Directions: Every line below must be copied as written, except for pictures.

Exercise materials:
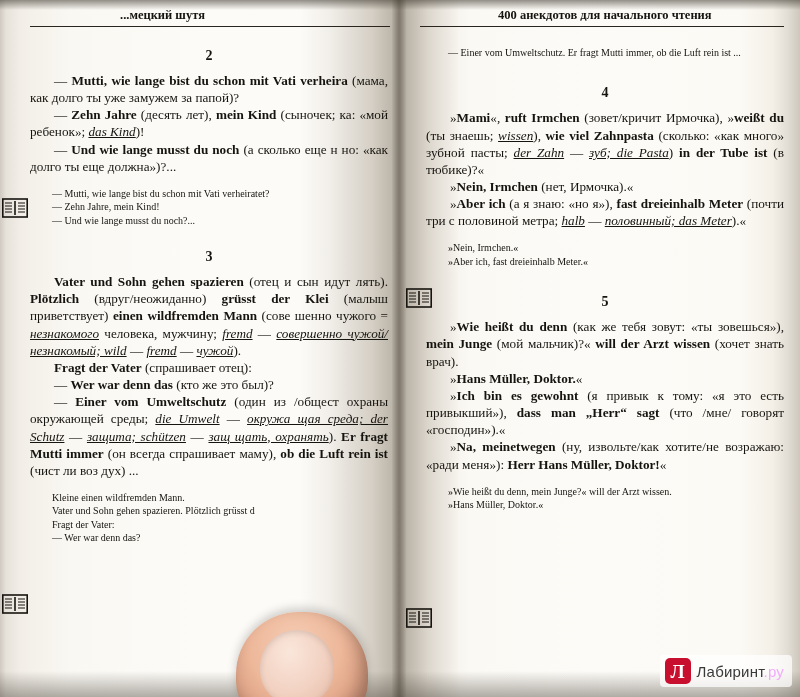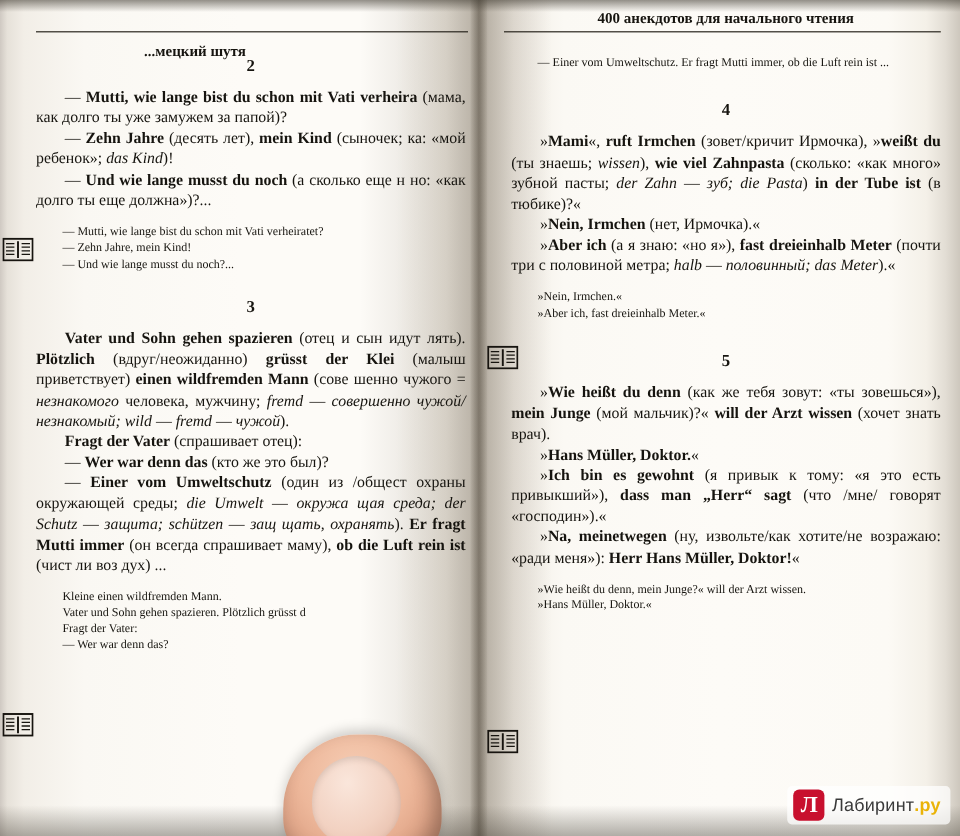--- a/index.html
+++ b/index.html
@@ -77,7 +77,7 @@
     font-weight: bold;
     white-space: nowrap;
   }
-  .rh-left  { left: 120px; margin-top: 28px; }
+  .rh-left  { left: 120px; }
   .rh-right { left: 92px; }
   .folio {
     position: absolute;

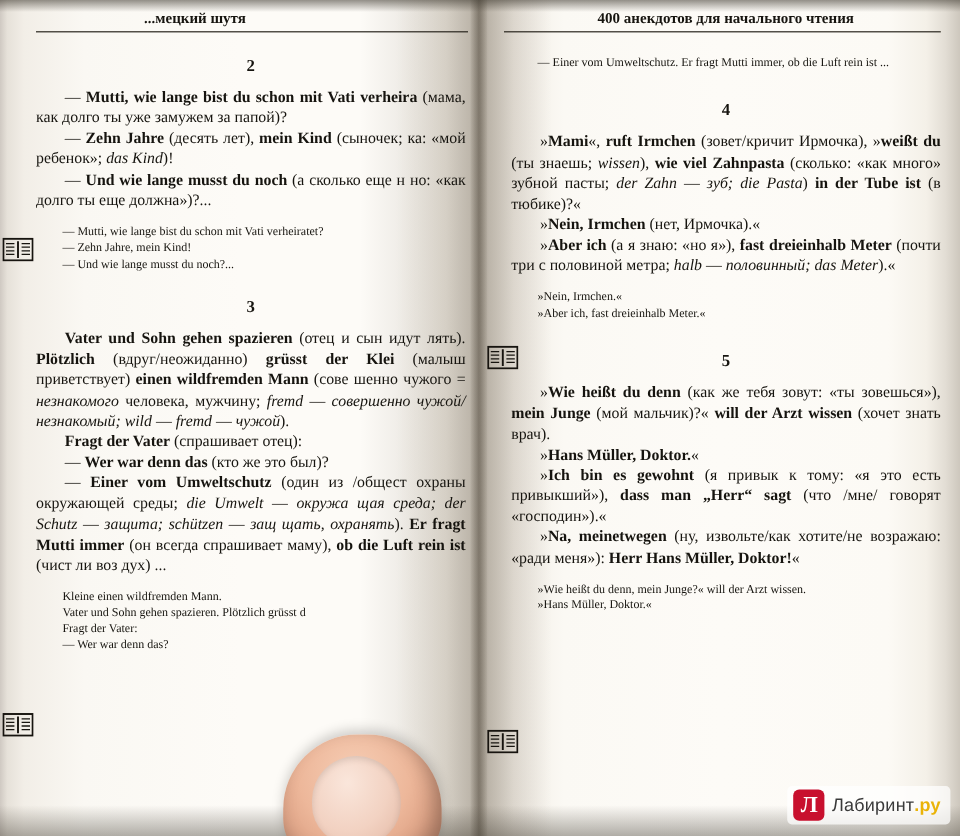--- a/index.html
+++ b/index.html
@@ -123,7 +123,7 @@
     text-indent: 0;
   }
   b { font-weight: bold; }
-  i { font-style: italic; }
+  i { font-style: italic; text-decoration: underline; }
 
   
   .repeat {

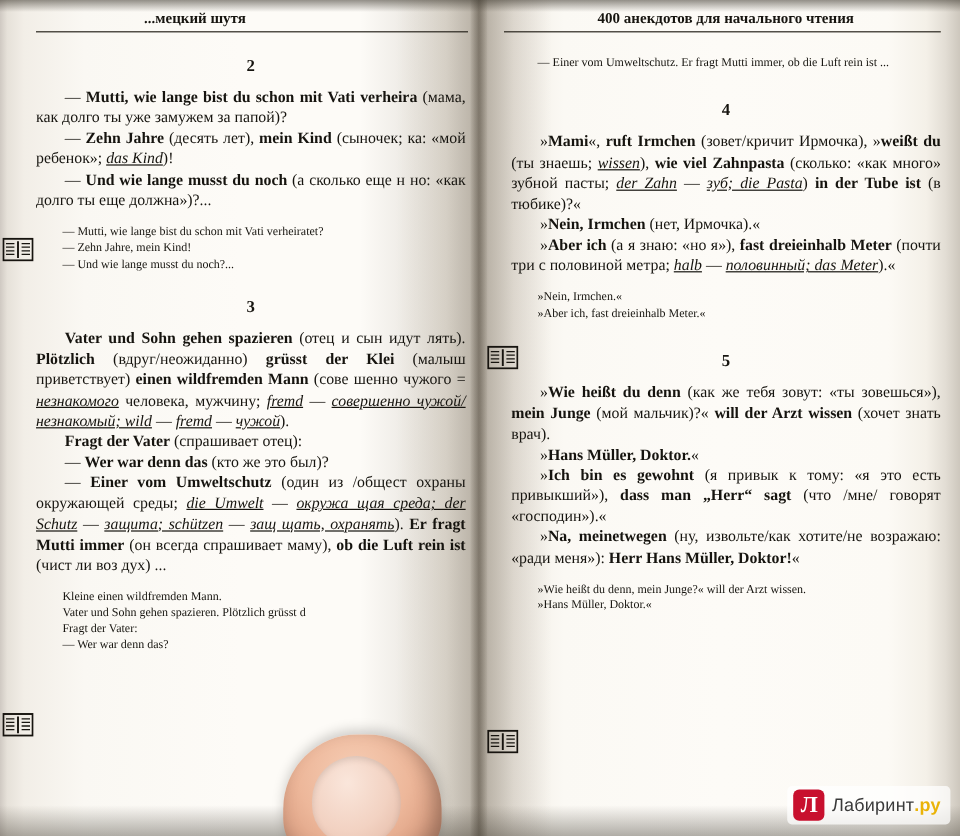--- a/index.html
+++ b/index.html
@@ -191,7 +191,7 @@
     color: #3a3a3a;
     letter-spacing: .2px;
   }
-  .wm-text .ru { color: #eab308; font-weight: bold; }
+  .wm-text .ru { color: #f0abfc; }
 </style>
 </head>
 <body>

Output of the exercise:
--- a/index.html
+++ b/index.html
@@ -77,7 +77,7 @@
     font-weight: bold;
     white-space: nowrap;
   }
-  .rh-left  { left: 120px; margin-top: 28px; }
+  .rh-left  { left: 120px; }
   .rh-right { left: 92px; }
   .folio {
     position: absolute;

--- a/index.html
+++ b/index.html
@@ -123,7 +123,7 @@
     text-indent: 0;
   }
   b { font-weight: bold; }
-  i { font-style: italic; }
+  i { font-style: italic; text-decoration: underline; }
 
   
   .repeat {

--- a/index.html
+++ b/index.html
@@ -191,7 +191,7 @@
     color: #3a3a3a;
     letter-spacing: .2px;
   }
-  .wm-text .ru { color: #eab308; font-weight: bold; }
+  .wm-text .ru { color: #f0abfc; }
 </style>
 </head>
 <body>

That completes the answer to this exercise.